Kasandra menyarankan untuk diadakan otopsi psikologis terhadap korban.

"Jadi tidak semata-mata dibuktikan dengan ada atau tidaknya perilaku tersebut karena setiap orang bisa saja mengatakan bahwa dia tidak melakukan bully," katanya.

Menurutnya otopsi psikologis bisa dan sering digunakan di Indonesia untuk mengetahui penyebab utama dari tindakan bunuh diri.

Otopsi psikologis sudah banyak dilakukan oleh psikolog forensik, bahkan itu menjadi salah satu kompetensi utama untuk menjadi seorang psikolog forensik.

"Yang pasti penyebab utama memang ada masalah psikologis, tapi pasti ada pemicunya," katanya lagi.

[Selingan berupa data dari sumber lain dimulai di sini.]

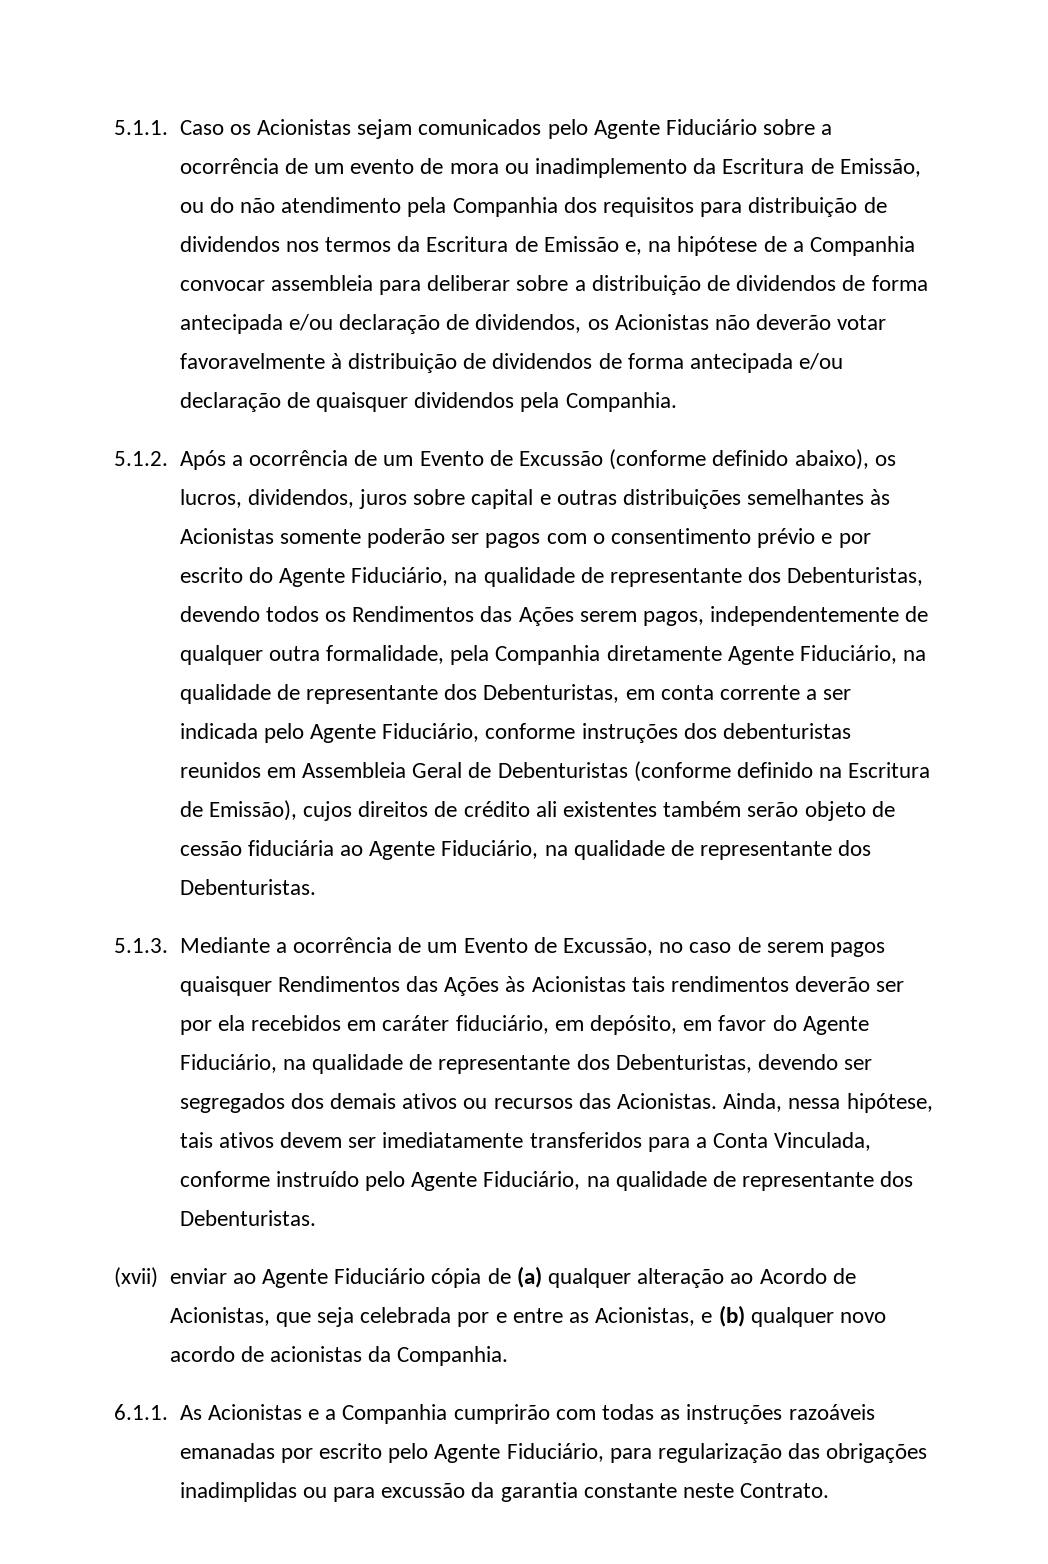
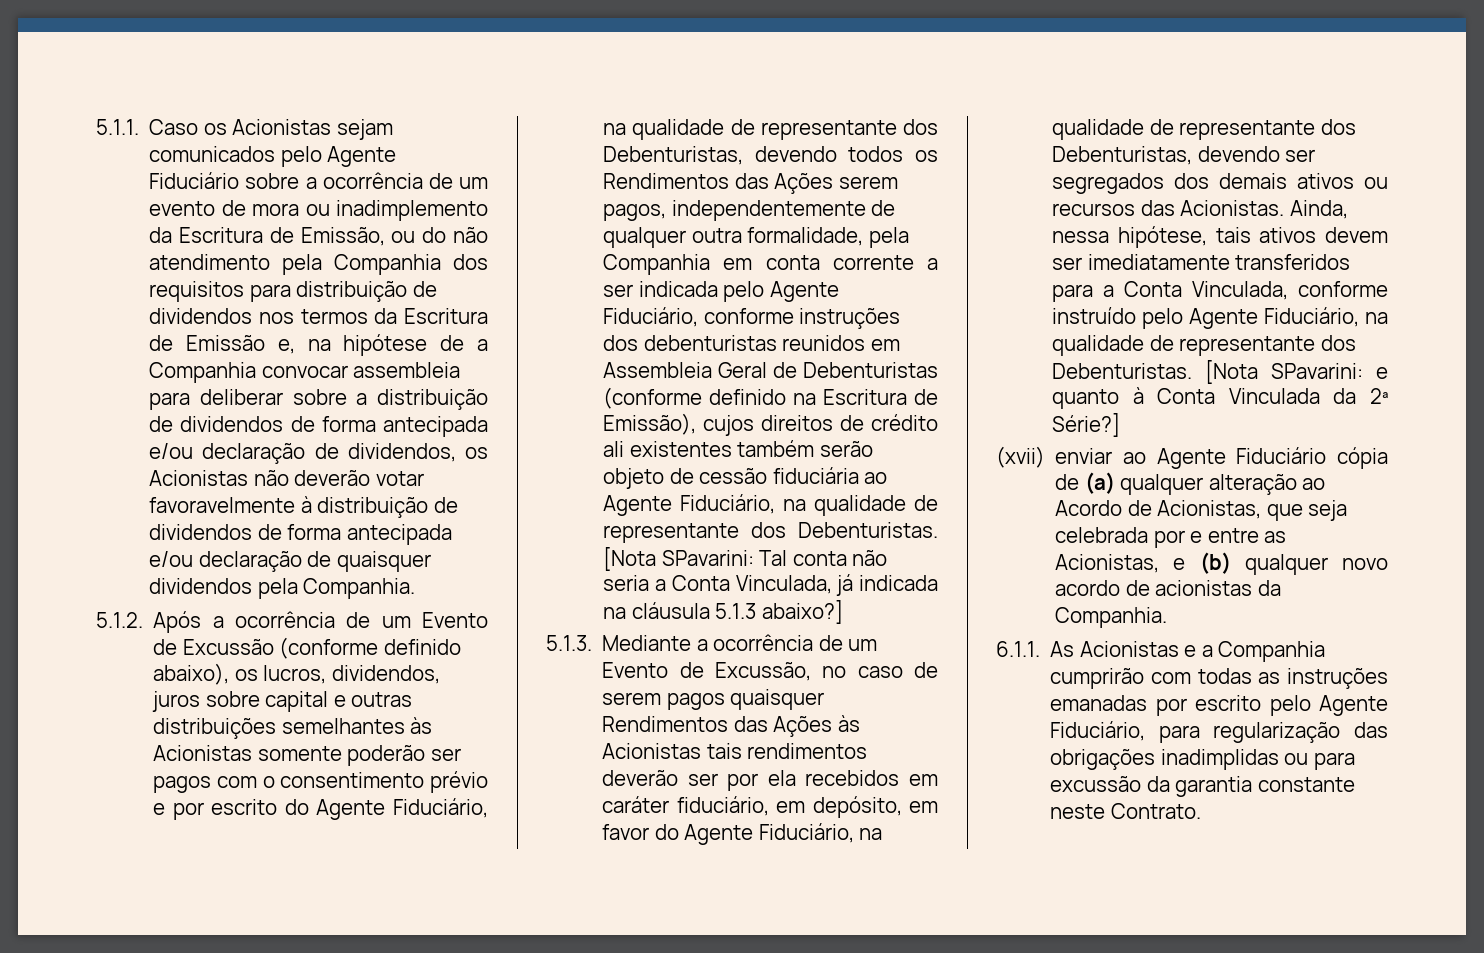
- 5.1.2. Após a ocorrência de um Evento de Excussão (conforme definido abaixo), os lucros, dividendos, juros sobre capital e outras distribuições semelhantes às Acionistas somente poderão ser pagos com o consentimento prévio e por escrito do Agente Fiduciário, na qualidade de representante dos Debenturistas, devendo todos os Rendimentos das Ações serem pagos, independentemente de qualquer outra formalidade, pela Companhia diretamente Agente Fiduciário, na qualidade de representante dos Debenturistas, em conta corrente a ser indicada pelo Agente Fiduciário, conforme instruções dos debenturistas reunidos em Assembleia Geral de Debenturistas (conforme definido na Escritura de Emissão), cujos direitos de crédito ali existentes também serão objeto de cessão fiduciária ao Agente Fiduciário, na qualidade de representante dos Debenturistas.
+ 5.1.2. Após a ocorrência de um Evento de Excussão (conforme definido abaixo), os lucros, dividendos, juros sobre capital e outras distribuições semelhantes às Acionistas somente poderão ser pagos com o consentimento prévio e por escrito do Agente Fiduciário, na qualidade de representante dos Debenturistas, devendo todos os Rendimentos das Ações serem pagos, independentemente de qualquer outra formalidade, pela Companhia em conta corrente a ser indicada pelo Agente Fiduciário, conforme instruções dos debenturistas reunidos em Assembleia Geral de Debenturistas (conforme definido na Escritura de Emissão), cujos direitos de crédito ali existentes também serão objeto de cessão fiduciária ao Agente Fiduciário, na qualidade de representante dos Debenturistas. [Nota SPavarini: Tal conta não seria a Conta Vinculada, já indicada na cláusula 5.1.3 abaixo?]
+ [Nota SPavarini: e quanto à Conta Vinculada da 2ª Série?]
- 6.1.1. As Acionistas e a Companhia cumprirão com todas as instruções razoáveis emanadas por escrito pelo Agente Fiduciário, para regularização das obrigações inadimplidas ou para excussão da garantia constante neste Contrato.
+ 6.1.1. As Acionistas e a Companhia cumprirão com todas as instruções emanadas por escrito pelo Agente Fiduciário, para regularização das obrigações inadimplidas ou para excussão da garantia constante neste Contrato.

Baca juga: Sulli, Depresi dan Kiat Mengatasinya...

Sistem Anti Bullying

Kasandra menjelaskan sistem anti bullying adalah suatu sistem yang terstruktur, melibatkan kegiatan-kegiatan preventif berupa sosialiasi secara rutin.

Ada juga prosedur penanganan bullying ketika ada indikasi siswa mengalami atau merasakan hal yang tidak menyenangkan.

Ada alat ukur semacam inventori untuk mengetahui seberapa jauh ada potensi bullying.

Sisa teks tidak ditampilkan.